Required action =>
Among the entries below, how many lines include the word "about"? Reply with only the number.

Exercise data =>
----------------------------------------

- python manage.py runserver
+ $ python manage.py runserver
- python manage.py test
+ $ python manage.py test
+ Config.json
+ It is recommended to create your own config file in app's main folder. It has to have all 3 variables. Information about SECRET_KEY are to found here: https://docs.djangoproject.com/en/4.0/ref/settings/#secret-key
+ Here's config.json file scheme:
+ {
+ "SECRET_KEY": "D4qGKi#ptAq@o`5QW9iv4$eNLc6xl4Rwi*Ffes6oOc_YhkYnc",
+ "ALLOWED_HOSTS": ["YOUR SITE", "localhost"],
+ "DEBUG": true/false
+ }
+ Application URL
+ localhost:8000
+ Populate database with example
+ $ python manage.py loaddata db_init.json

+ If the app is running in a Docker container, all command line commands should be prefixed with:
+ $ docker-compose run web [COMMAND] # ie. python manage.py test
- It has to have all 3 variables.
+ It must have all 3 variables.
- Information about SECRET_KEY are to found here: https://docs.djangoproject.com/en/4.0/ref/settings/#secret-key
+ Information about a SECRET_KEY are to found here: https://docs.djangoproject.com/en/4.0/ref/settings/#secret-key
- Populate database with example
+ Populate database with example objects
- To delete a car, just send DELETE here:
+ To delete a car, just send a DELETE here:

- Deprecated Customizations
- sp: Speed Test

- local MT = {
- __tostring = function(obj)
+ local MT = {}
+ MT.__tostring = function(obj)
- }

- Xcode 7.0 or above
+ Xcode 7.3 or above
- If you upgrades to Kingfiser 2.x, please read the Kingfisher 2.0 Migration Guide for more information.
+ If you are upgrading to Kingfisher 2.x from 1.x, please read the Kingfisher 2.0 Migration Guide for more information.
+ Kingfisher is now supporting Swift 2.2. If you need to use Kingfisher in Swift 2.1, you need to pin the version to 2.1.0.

----------------------------------------

Result for this task =>
3